- Task requirements: The response must contain every line below in which "none" appears.

Records from a data source:
━━━━
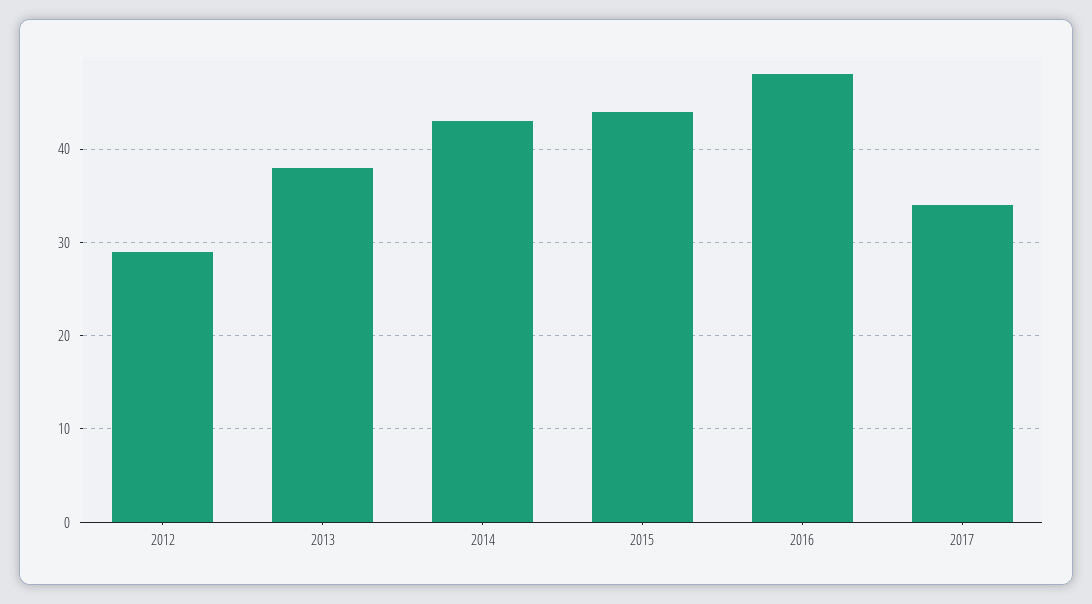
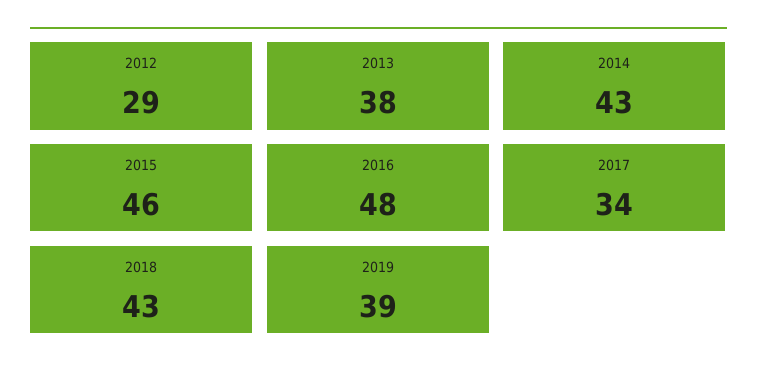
2015: 44 -> 46
2018: none -> 43
2019: none -> 39

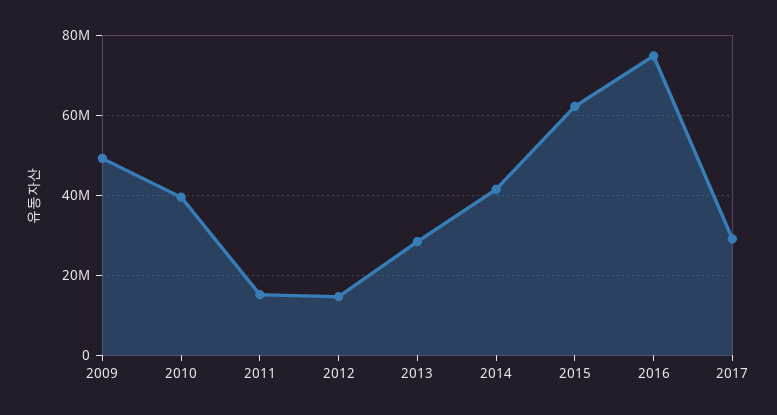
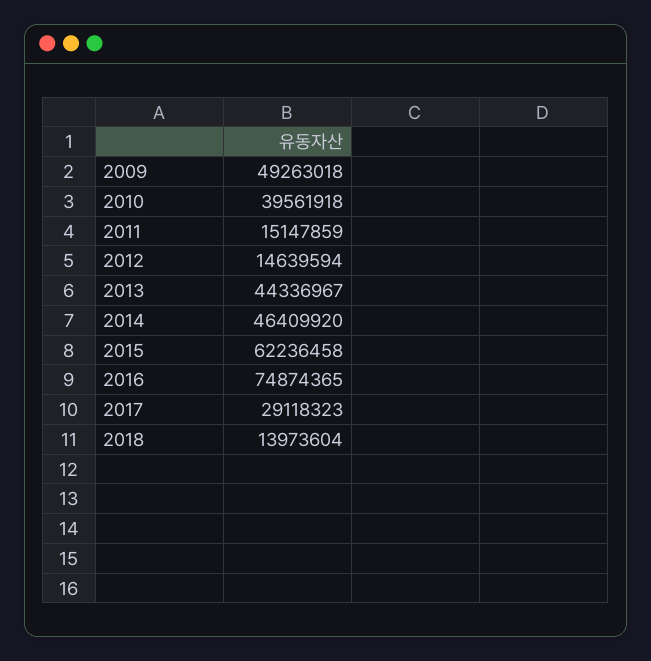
2013: 28000000 -> 44336967
2014: 42000000 -> 46409920
2018: none -> 13973604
━━━━
- Answer for this exercise:
2018: none -> 43
2019: none -> 39
2018: none -> 13973604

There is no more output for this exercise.